Directions — Your output should be the complete listing, word for word, with no pictures in it.

Given records —

Segment Open

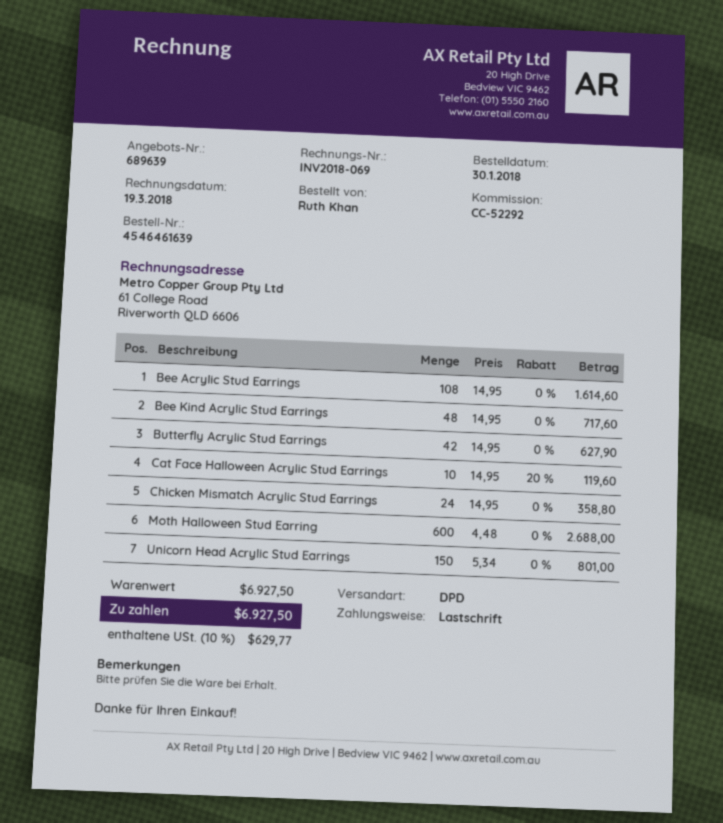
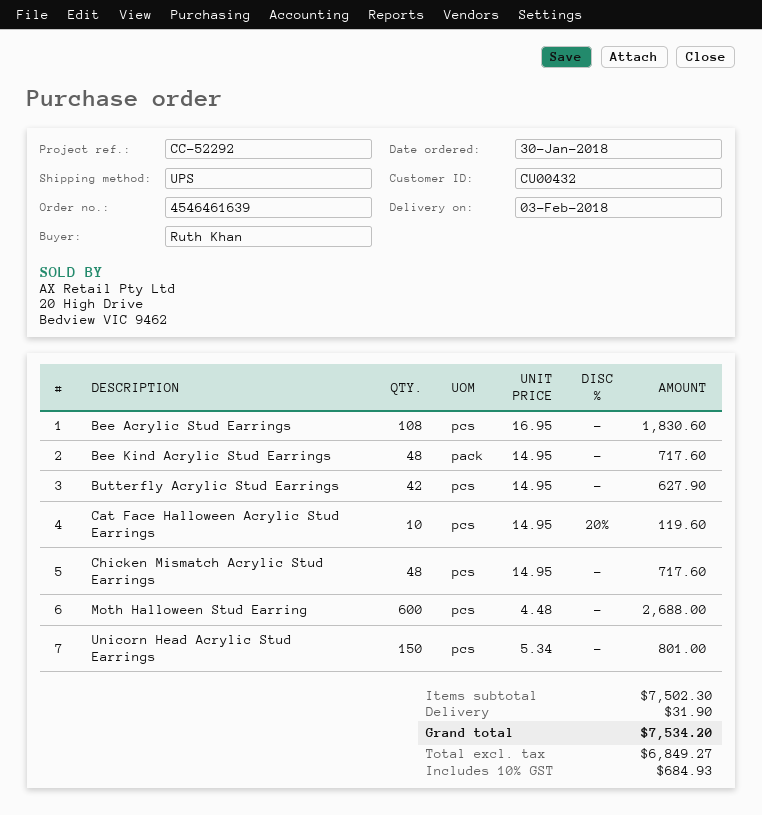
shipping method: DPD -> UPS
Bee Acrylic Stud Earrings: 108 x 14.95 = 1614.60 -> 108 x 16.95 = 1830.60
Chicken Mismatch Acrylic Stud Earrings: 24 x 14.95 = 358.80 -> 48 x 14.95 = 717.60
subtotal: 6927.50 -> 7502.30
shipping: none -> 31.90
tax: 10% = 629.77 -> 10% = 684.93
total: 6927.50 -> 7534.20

Segment Closed

Exercise answer —
shipping method: DPD -> UPS
Bee Acrylic Stud Earrings: 108 x 14.95 = 1614.60 -> 108 x 16.95 = 1830.60
Chicken Mismatch Acrylic Stud Earrings: 24 x 14.95 = 358.80 -> 48 x 14.95 = 717.60
subtotal: 6927.50 -> 7502.30
shipping: none -> 31.90
tax: 10% = 629.77 -> 10% = 684.93
total: 6927.50 -> 7534.20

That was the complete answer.